Breaking Bad… Habits
Bad habits are an albatross.
They hang around our necks like something shameful that will be there forever.
In my work with CEOs, discussing their bad habits is something we do early in the relationship.
It’s never an easy conversation. Nobody likes talking about it, partially because it’s assumed that people in positions of power and leadership have managed to eradicate all bad habits from their lives.
Wrong.
One only needs to look at politicians to see that bad habits are rampant… and eventually they lead to the downfall of many of them.
Let’s start with understanding why we have bad habits. It's important to know the underlying reasons behind our bad habits in order to effectively address and overcome them:
- Reinforcement: Certain habits can provide immediate rewards or relief from discomfort. For example, smoking may temporarily alleviate stress or anxiety.
- Coping mechanisms: Some bad habits develop as coping mechanisms for dealing with difficult emotions or situations. For instance, emotional eating may provide comfort during times of stress or sadness.

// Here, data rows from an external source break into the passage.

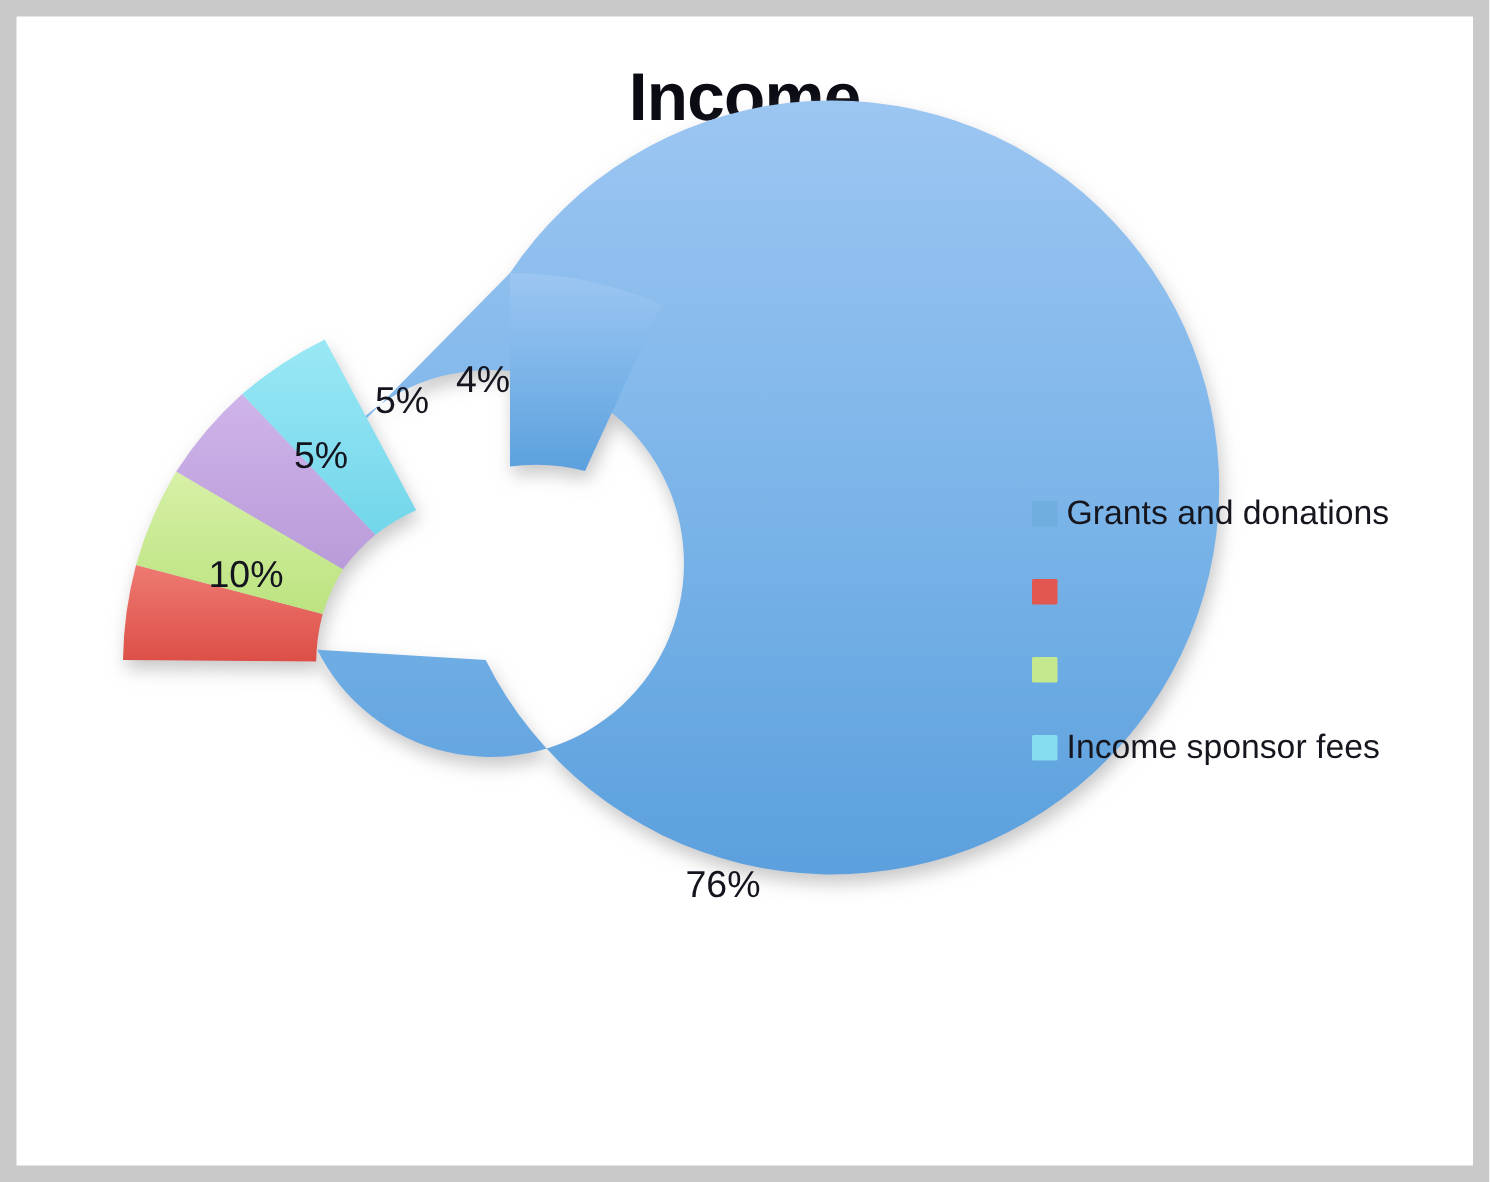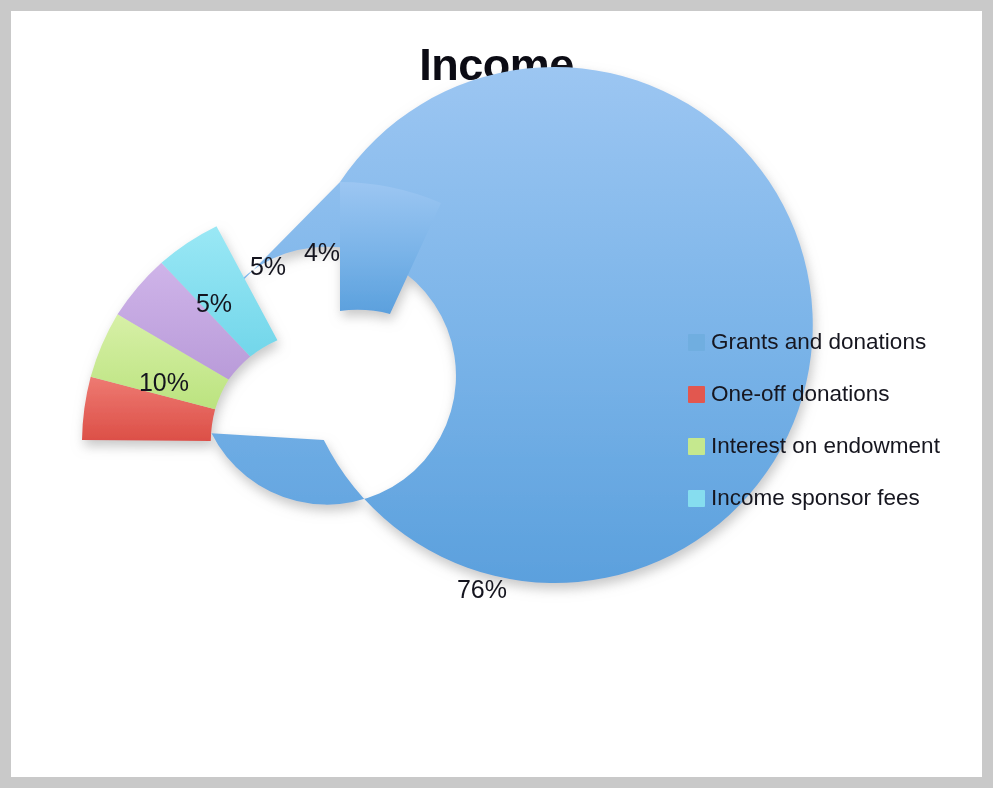--- a/index.html
+++ b/index.html
@@ -182,25 +182,23 @@
       </svg>
     </div>
 
     <div id="legend">
       <div class="legend-row">
         <span class="legend-swatch" style="background:#70aee0"></span>
         <span class="legend-label">Grants and donations</span>
       </div>
       <div class="legend-row">
         <span class="legend-swatch" style="background:#e2574f"></span>
-        <span class="legend-label">One-off donations</span>
       </div>
       <div class="legend-row">
         <span class="legend-swatch" style="background:#c5e88e"></span>
-        <span class="legend-label">Interest on endowment</span>
       </div>
       <div class="legend-row">
         <span class="legend-swatch" style="background:#86ddef"></span>
         <span class="legend-label">Income sponsor fees</span>
       </div>
     </div>
 
   </div>
 </div>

- Habit formation: Habits often develop through repetition and reinforcement. When a behavior is repeated consistently, it becomes ingrained in our routine and can be challenging to break.
- Emotional triggers: Negative emotions such as stress, boredom, or frustration can trigger the development or continuation of bad habits. Engaging in these habits may provide temporary relief or distraction from the underlying emotions.
But by identifying the triggers, finding healthier alternatives, and developing self-awareness, we can work towards breaking these habits and adopting more positive behaviors.
It won’t happen overnight. It’s estimated that it takes around 66 days for habits to change and stick.
A little over two months. Totally do-able.
You can shed artificial constraints and renegotiate your reality. It just takes practice.
Here are four ways I have found reality effective in helping clients - and myself! - break bad habits:
- Identify triggers and replace them: Pay attention to the cues or situations that trigger your bad habit. Once you identify them, you can be on the path to breaking them.
- Practice mindfulness: Develop self-awareness and mindfulness about your habit. Pay attention to the thoughts, emotions, and physical sensations associated with it. Changing the narrative in your head is critical.
- Find healthier alternatives: Replace the bad habit with a positive and healthier behavior. For example, if you want to reduce excessive screen time, find alternative activities like exercising, reading, or spending time with loved ones.
- Practice self-compassion: Breaking a bad habit takes time and effort. Be patient with yourself and practice self-compassion. If you slip up or have setbacks, acknowledge them as part of the process and refocus on your goals.
Remember, breaking a habit is a journey, and it may take time. Stay committed, stay positive, and believe in your ability to make positive changes in your life.